That’s what most of us think because most of us have no idea of what Reconstruction was like for Southerners. Our state-sanctioned school curricula do not include this topic, and God knows the Jewish dominated media are too busy promulgating open immigration, SJW whining, BLM BS, and the Russia/Trump conspiracy to tell the truth about that period in our history.


And not many of us care to hear about it anyway.


Whatever ideas ante-bellum Southerners held about the causes of the war and Abraham Lincoln’s role in starting it, most Southerners knew that any hope for peaceable post-war conditions was dashed on April 14, 1865, with John Wilkes Booth’s assassination of Lincoln. The Northern newspapers saw it likewise. The Chicago Tribune wrote:


The foolish rebels have killed their best friend. The man who stood between them and retribution, who alone had the will and power to shield them from the punishment their crime deserves, is slain by them. (p. 28)


The former President of the Confederacy, Jefferson Davis, upon hearing the news of Lincoln’s death said, “It is sad news. I am sorry. We have lost our best friend in the court of the enemy.” (p. 36)


Unlike Lincoln, who was content to let Jefferson Davis escape and even offered him a Union ship for passage to Europe, Andrew Johnson who succeeded Lincoln, vowed to use his authority to satisfy the radical Republican abolitionists’ calls for “the most disgraceful death known to our civilization” to be imposed on Davis. And Johnson was determined that all of the South “shall suffer for this, they shall suffer for this.” (p. 32)


The Northern newspapers clamored for the hanging of the Southern leaders even for the internationally respected Robert E. Lee. It would probably have happened but for the intervention of an outraged U. S. Grant who swore that he would resign rather than see Lee harmed. In a letter to his wife, Grant wrote of the “suffering endured already” by Southerners. (p. 37)


The esteem for Grant halted the cries for Lee’s blood, but the demand for revenge on the Southern civilian population only grew louder with each passing day.

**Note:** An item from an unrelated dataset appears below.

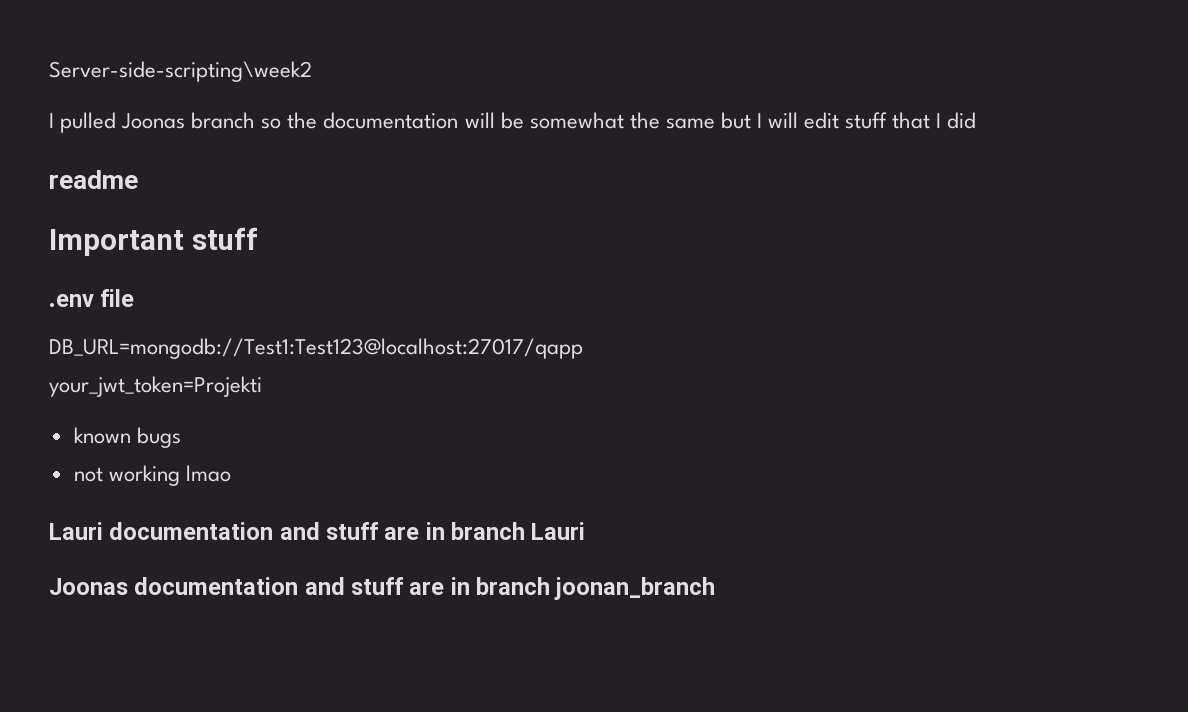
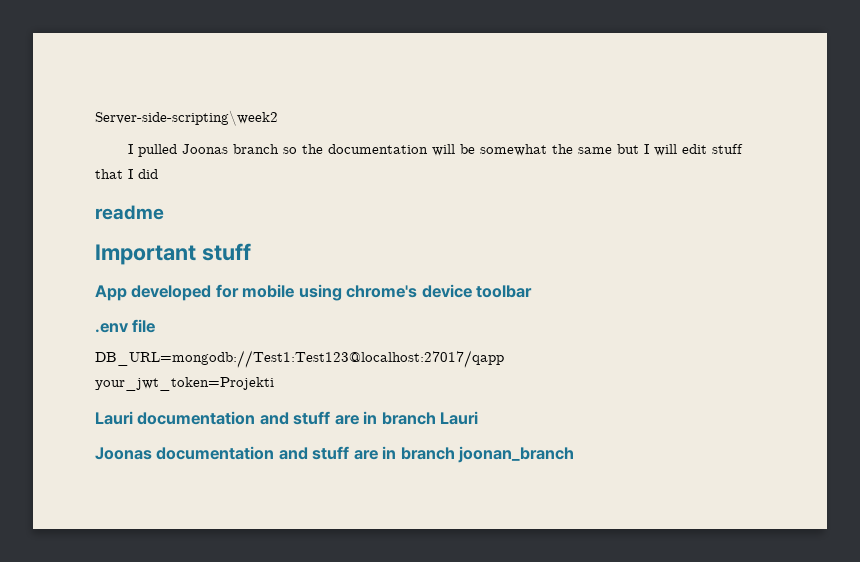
(258, 238) none -> [95,284,533,301] // App developed for mobile using chrome's device toolbar
[73,427,181,448] [73,465,231,486] // known bugs // not working lmao -> (274, 384) none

The South’s entire infrastructure was in ruins including mail service; Southerners were unaware of the “murderous mood” sweeping the North like a wildfire. (p. 38)


The people in the South, however, possessed the foresight to realize the danger that lurked on the horizon. Even John Wilkes Booth, while on the run, was bothered by the reaction of Southerners to his deed. Instead of being hailed as a hero, he was called the “perpetrator of this cowardly, dastardly crime” by one Southern newspaper. The former governor of South Carolina announced to a large gathering in Charleston that, “Our expressions of disgust for the dastardly wretch who could have conceived and executed such a diabolical deed can scarcely be uttered.” (p. 51)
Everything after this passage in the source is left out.